Is the Internet a polis or is it a camp? From the desperate revolution by Twitter on the streets of Tehran to Obama’s web 2.0 electoral triumph, the communication devices in our hands today and the exponentially more powerful devices to come promise a new era of political mobilization. These devices will allow us to know our own minds and act as a body politic in breathtaking ways. Against this temptation to triumphalism stands the transnational project of wiring these same devices for ubiquitous, unblinking state surveillance.
This paper examines the agenda of the Government of Canada, in lock step with its international partners, to convert all personal communications technologies into a latent, ubiquitous surveillance system.
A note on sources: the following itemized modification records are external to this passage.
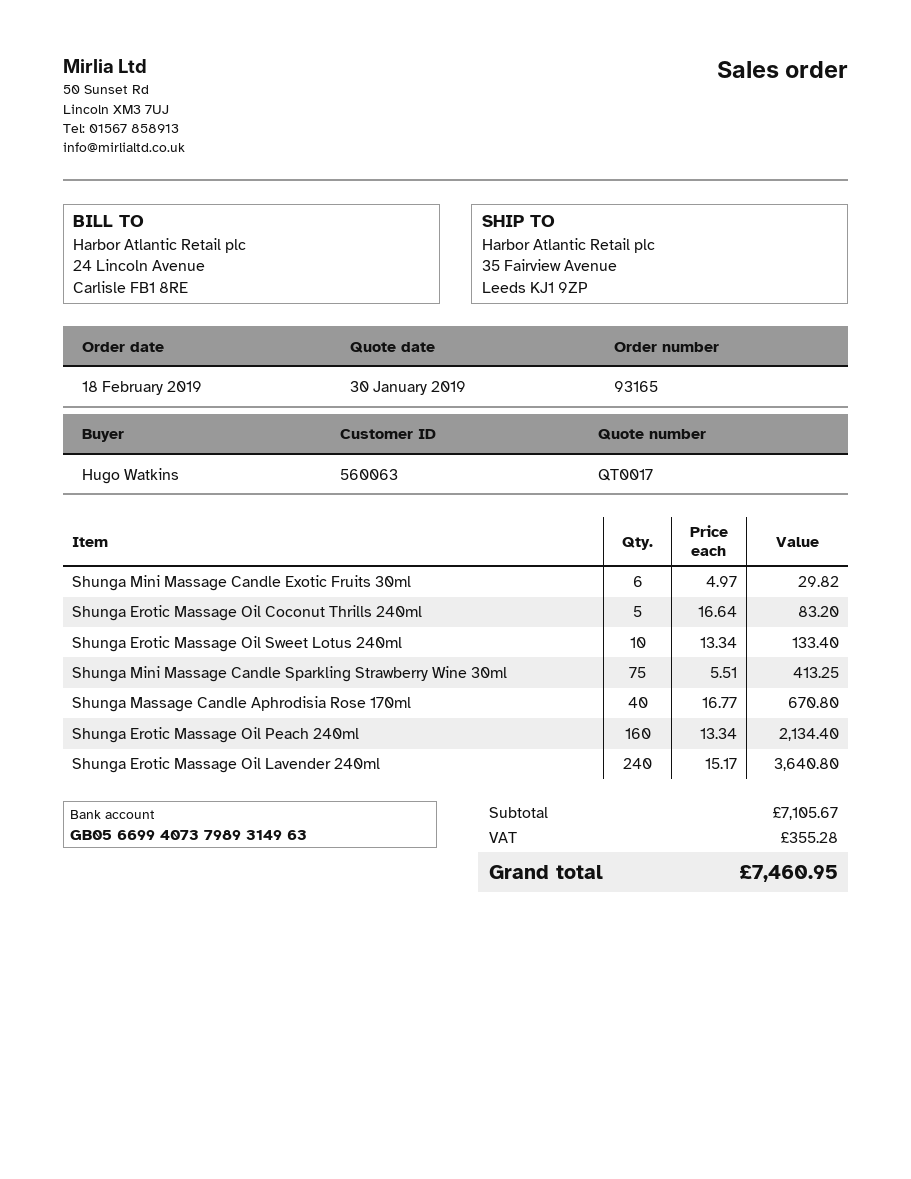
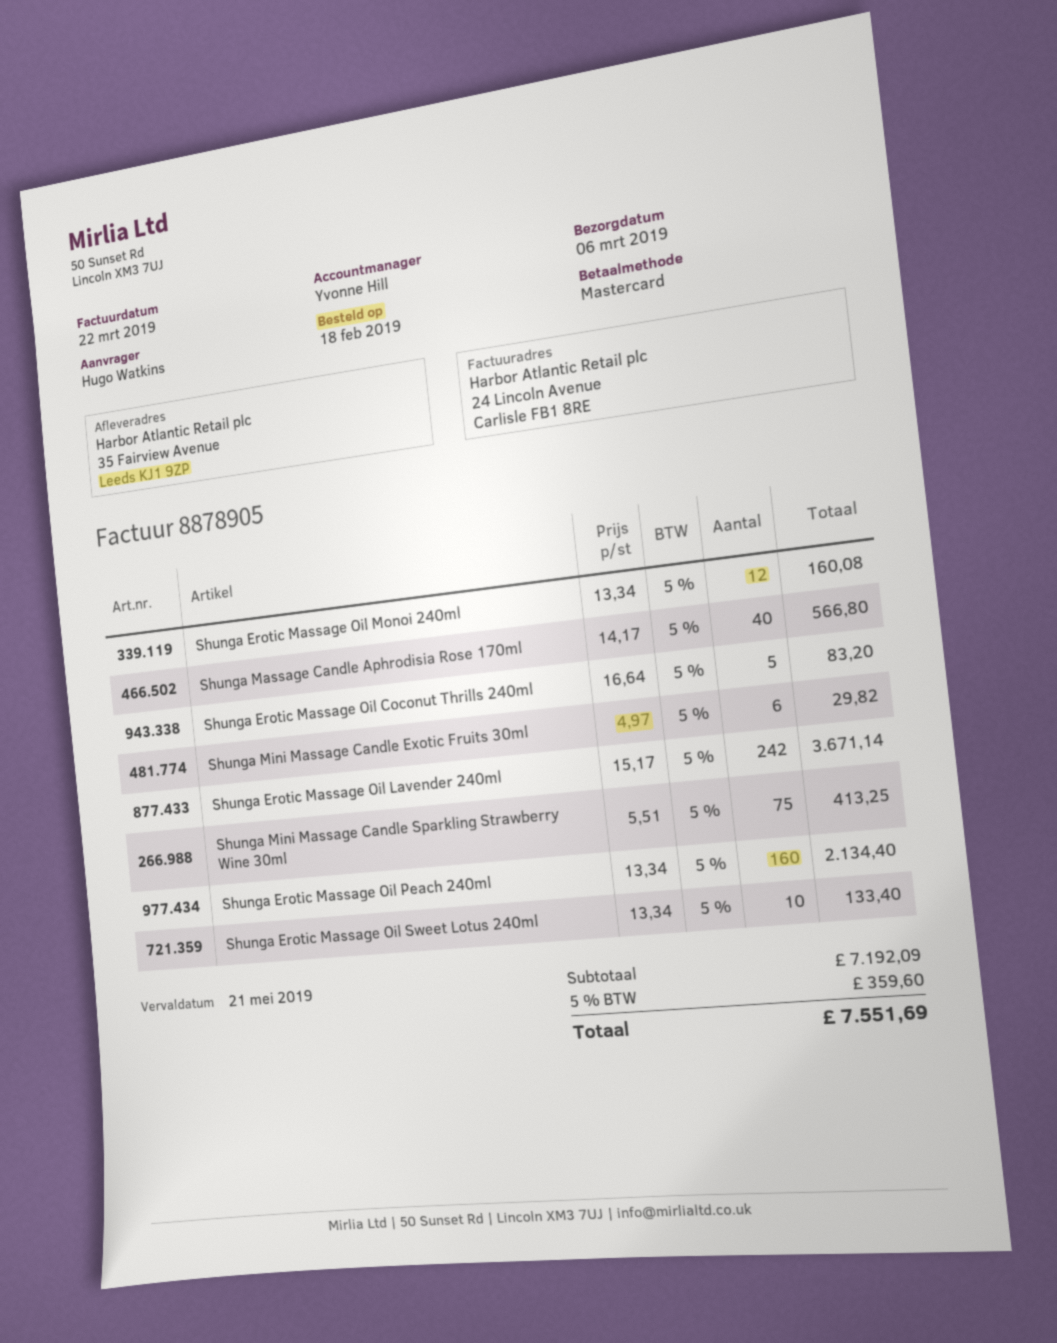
Shunga Massage Candle Aphrodisia Rose 170ml: 40 x 16.77 = 670.80 -> 40 x 14.17 = 566.80
Shunga Erotic Massage Oil Lavender 240ml: 240 x 15.17 = 3640.80 -> 242 x 15.17 = 3671.14
Shunga Erotic Massage Oil Monoi 240ml: none -> 12 x 13.34 = 160.08
subtotal: 7105.67 -> 7192.09
tax: 355.28 -> 359.60
total: 7460.95 -> 7551.69

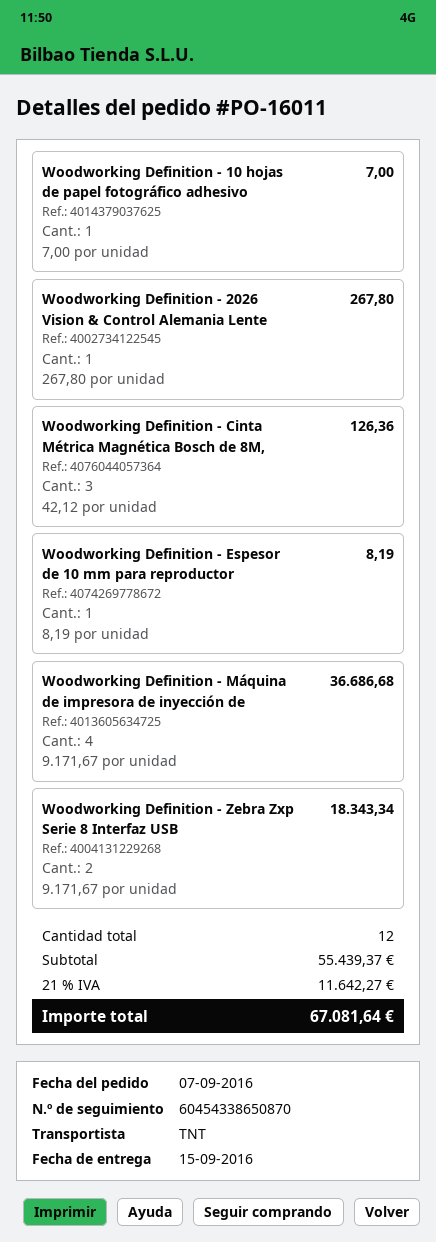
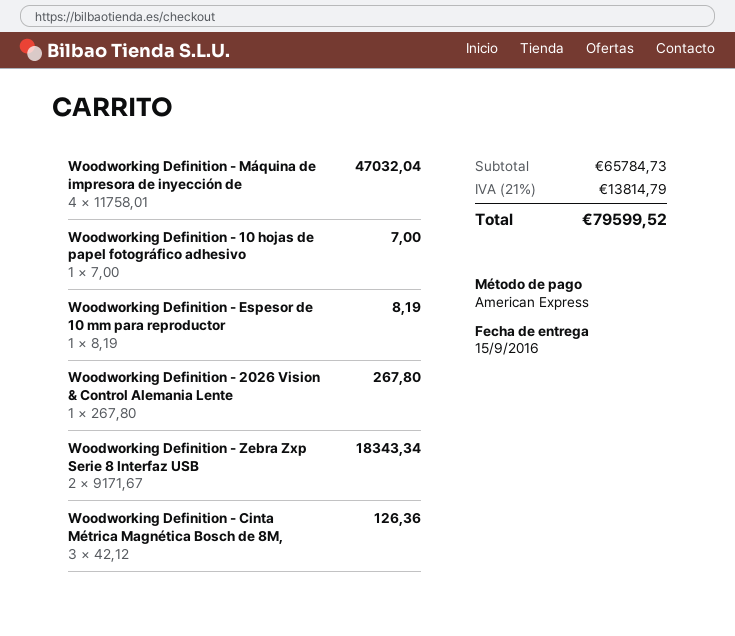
Woodworking Definition - Máquina de impresora de inyección de: 4 x 9171.67 = 36686.68 -> 4 x 11758.01 = 47032.04
subtotal: 55439.37 -> 65784.73
tax: 21% = 11642.27 -> 21% = 13814.79
total: 67081.64 -> 79599.52

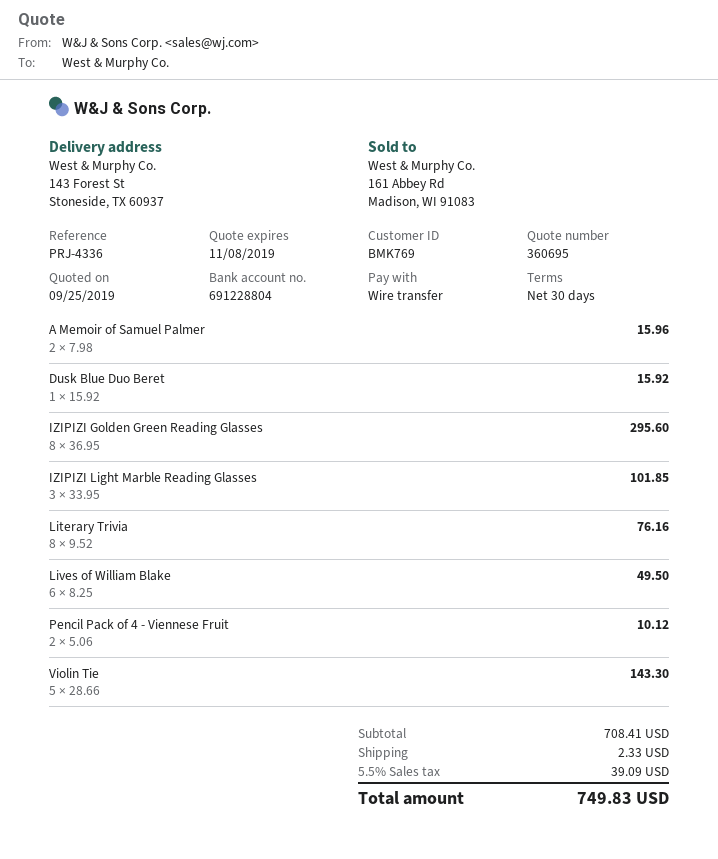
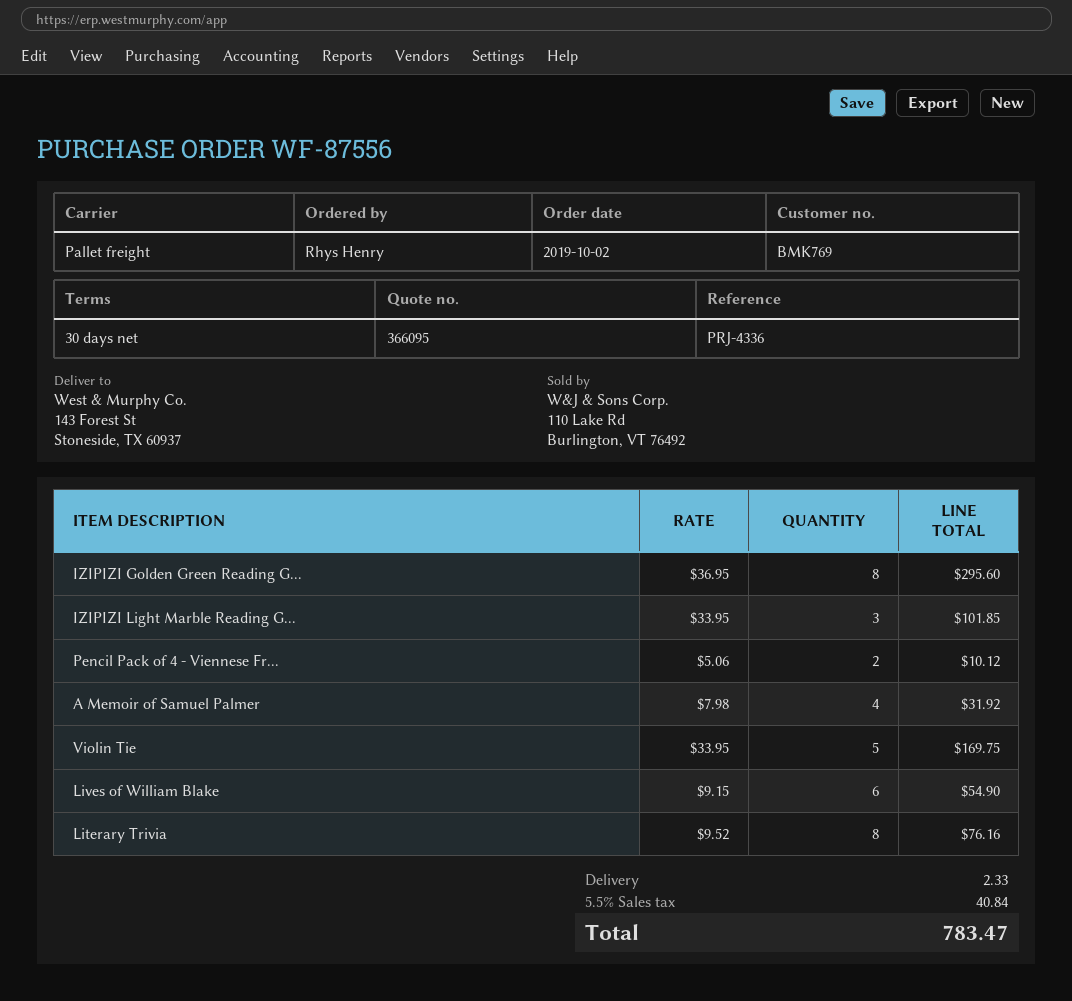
quote number: 360695 -> 366095
A Memoir of Samuel Palmer: 2 x 7.98 = 15.96 -> 4 x 7.98 = 31.92
Dusk Blue Duo Beret: 1 x 15.92 = 15.92 -> none
Lives of William Blake: 6 x 8.25 = 49.50 -> 6 x 9.15 = 54.90
Violin Tie: 5 x 28.66 = 143.30 -> 5 x 33.95 = 169.75
tax: 5.5% = 39.09 -> 5.5% = 40.84
total: 749.83 -> 783.47

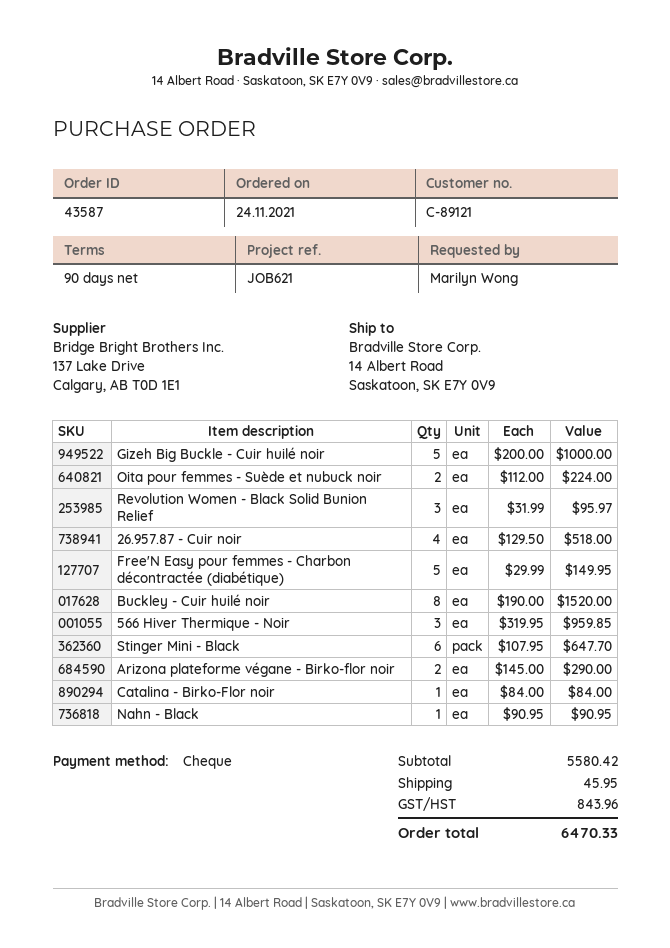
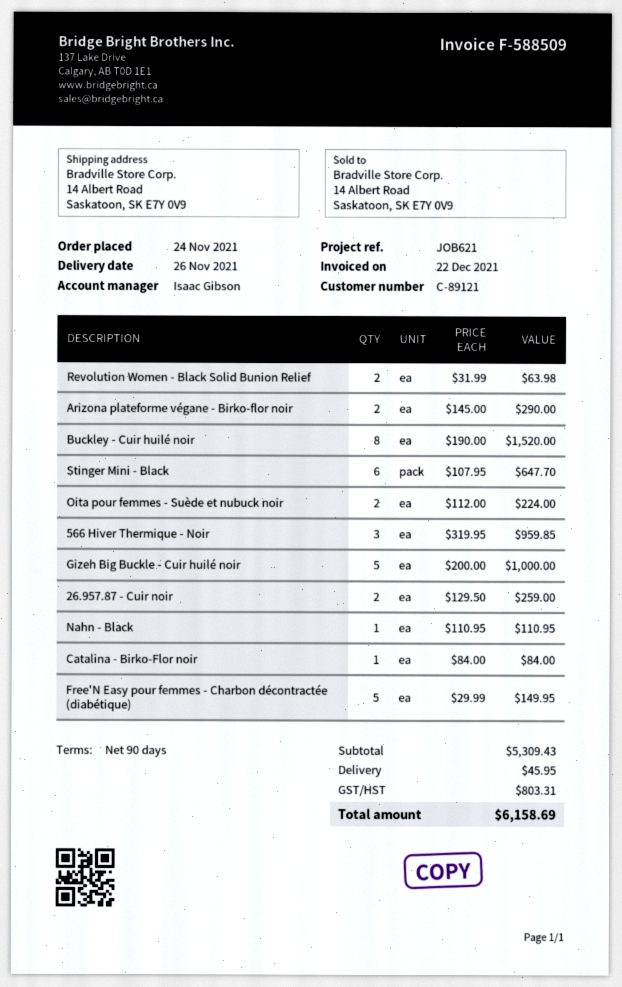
Revolution Women - Black Solid Bunion Relief: 3 x 31.99 = 95.97 -> 2 x 31.99 = 63.98
26.957.87 - Cuir noir: 4 x 129.50 = 518.00 -> 2 x 129.50 = 259.00
Nahn - Black: 1 x 90.95 = 90.95 -> 1 x 110.95 = 110.95
subtotal: 5580.42 -> 5309.43
tax: 843.96 -> 803.31
total: 6470.33 -> 6158.69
The Unlawful Freedom of Communication shows how Canada’s “lawful access” agenda advances the rise of the surveillance regime in the United States, the United Kingdom and the European Union, and is part of a contest—web 2.0 against “Stasi 2.0”—that will decide whether the digital revolution’s promise of a new birth of freedom may in fact be stillborn.
The paper provides a concise treatment of an edited volume the author is developing for UBC Press. It applies Giorgio Agamben’s biopolitics and Jacques Derrida’s deconstruction to determine, on a close reading of the “securitization” of the Internet, what Politics and Policy are making of the practice of democratic citizenship.